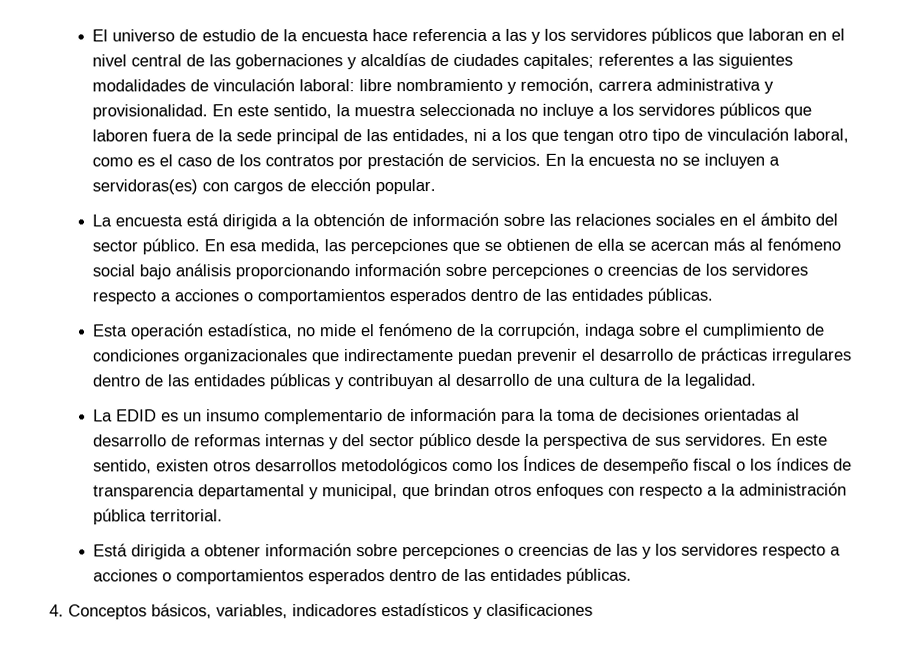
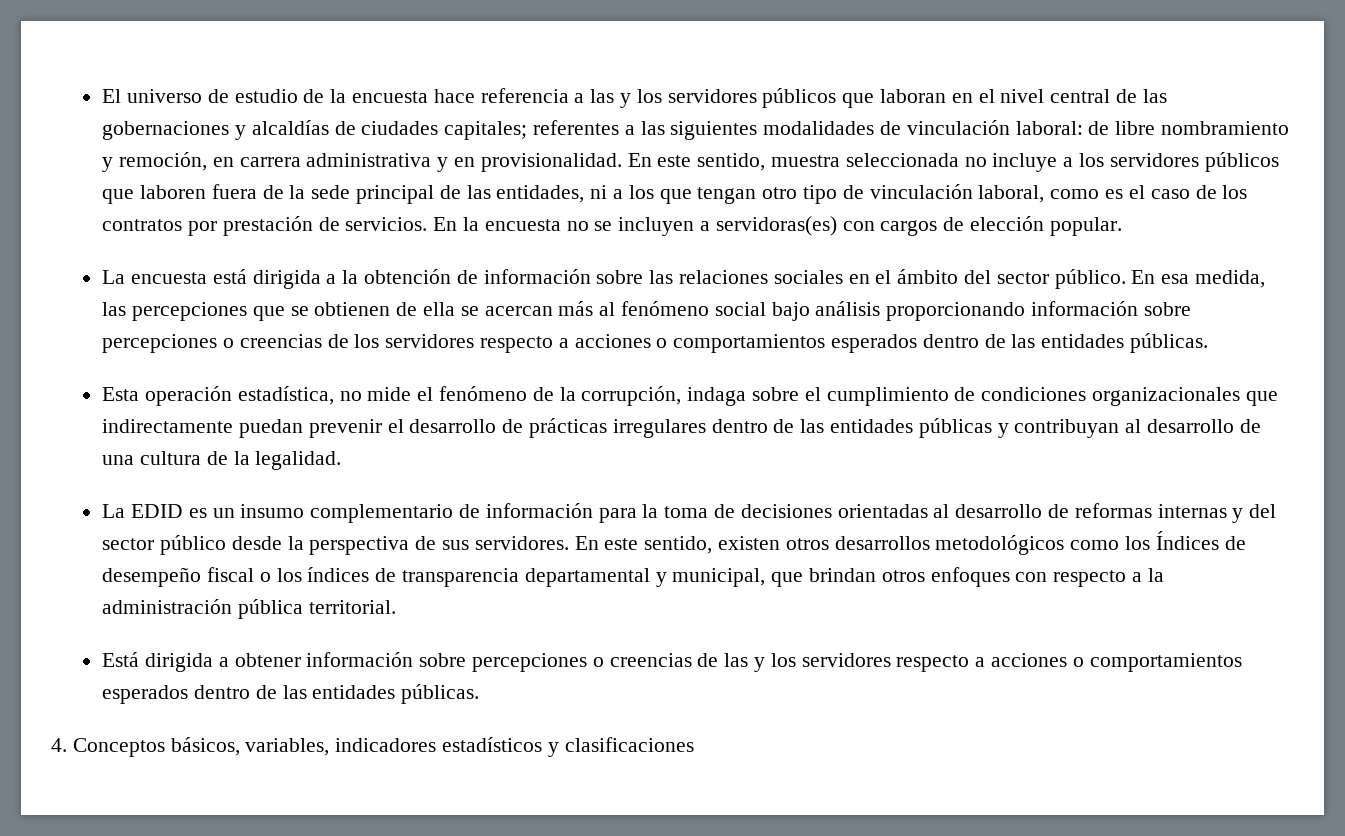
- El universo de estudio de la encuesta hace referencia a las y los servidores públicos que laboran en el nivel central de las gobernaciones y alcaldías de ciudades capitales; referentes a las siguientes modalidades de vinculación laboral: libre nombramiento y remoción, carrera administrativa y provisionalidad.
+ El universo de estudio de la encuesta hace referencia a las y los servidores públicos que laboran en el nivel central de las gobernaciones y alcaldías de ciudades capitales; referentes a las siguientes modalidades de vinculación laboral: de libre nombramiento y remoción, en carrera administrativa y en provisionalidad.
- En este sentido, la muestra seleccionada no incluye a los servidores públicos que laboren fuera de la sede principal de las entidades, ni a los que tengan otro tipo de vinculación laboral, como es el caso de los contratos por prestación de servicios.
+ En este sentido, muestra seleccionada no incluye a los servidores públicos que laboren fuera de la sede principal de las entidades, ni a los que tengan otro tipo de vinculación laboral, como es el caso de los contratos por prestación de servicios.

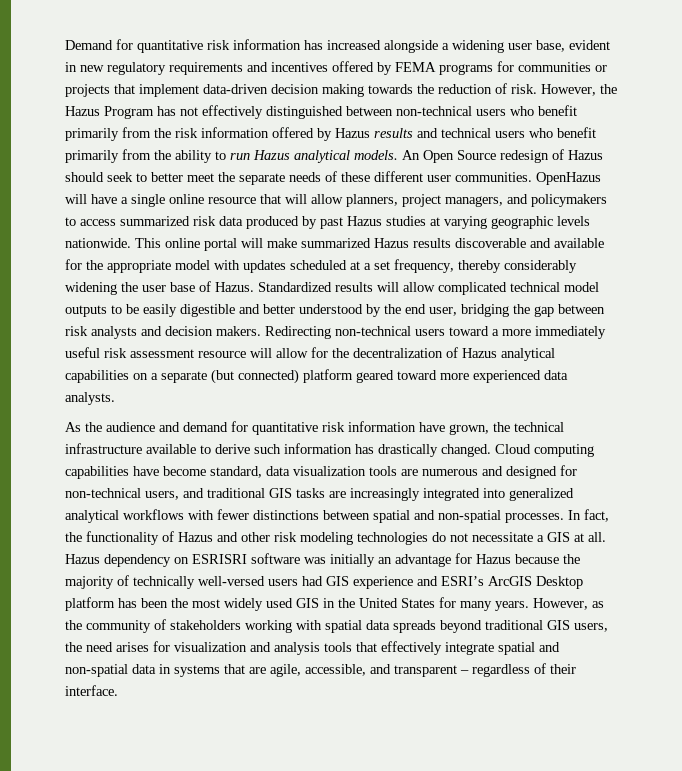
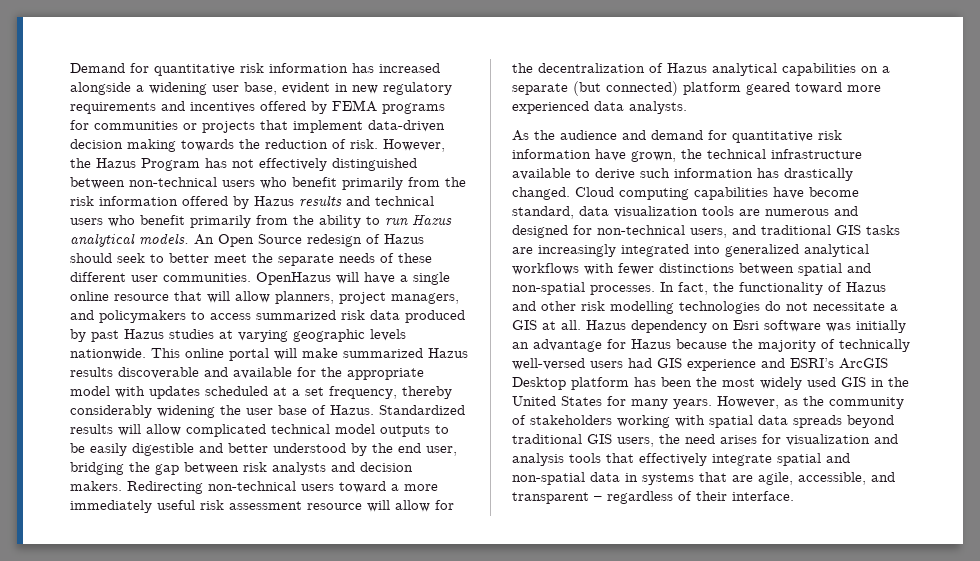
- In fact, the functionality of Hazus and other risk modeling technologies do not necessitate a GIS at all.
+ In fact, the functionality of Hazus and other risk modelling technologies do not necessitate a GIS at all.
- Hazus dependency on ESRISRI software was initially an advantage for Hazus because the majority of technically well-versed users had GIS experience and ESRI’s ArcGIS Desktop platform has been the most widely used GIS in the United States for many years.
+ Hazus dependency on Esri software was initially an advantage for Hazus because the majority of technically well-versed users had GIS experience and ESRI’s ArcGIS Desktop platform has been the most widely used GIS in the United States for many years.

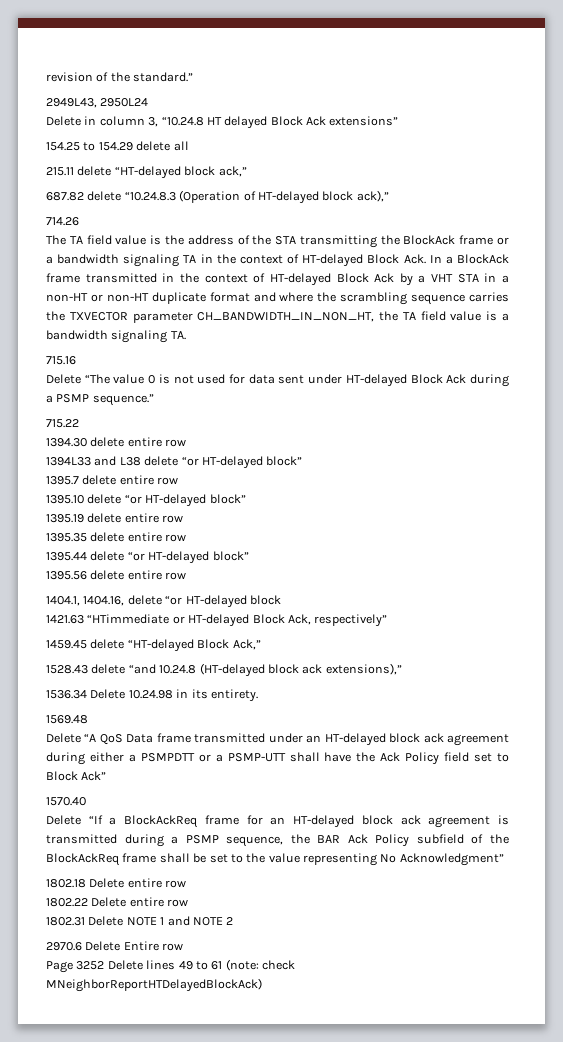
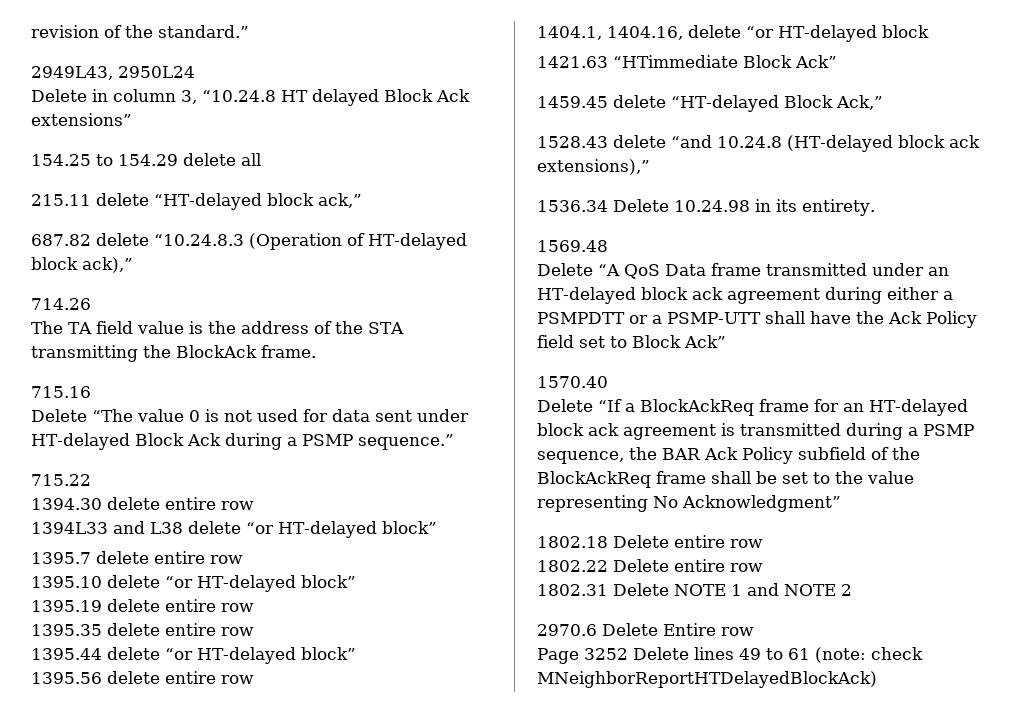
- The TA field value is the address of the STA transmitting the BlockAck frame or a bandwidth signaling TA in the context of HT-delayed Block Ack. In a BlockAck frame transmitted in the context of HT-delayed Block Ack by a VHT STA in a non-HT or non-HT duplicate format and where the scrambling sequence carries the TXVECTOR parameter CH_BANDWIDTH_IN_NON_HT, the TA field value is a bandwidth signaling TA.
+ The TA field value is the address of the STA transmitting the BlockAck frame.
- 1421.63 “HTimmediate or HT-delayed Block Ack, respectively”
+ 1421.63 “HTimmediate Block Ack”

● Exercise details: The expected answer is a copy of each line in the listing above that contains "necessitate".

● Written answer:
- In fact, the functionality of Hazus and other risk modeling technologies do not necessitate a GIS at all.
+ In fact, the functionality of Hazus and other risk modelling technologies do not necessitate a GIS at all.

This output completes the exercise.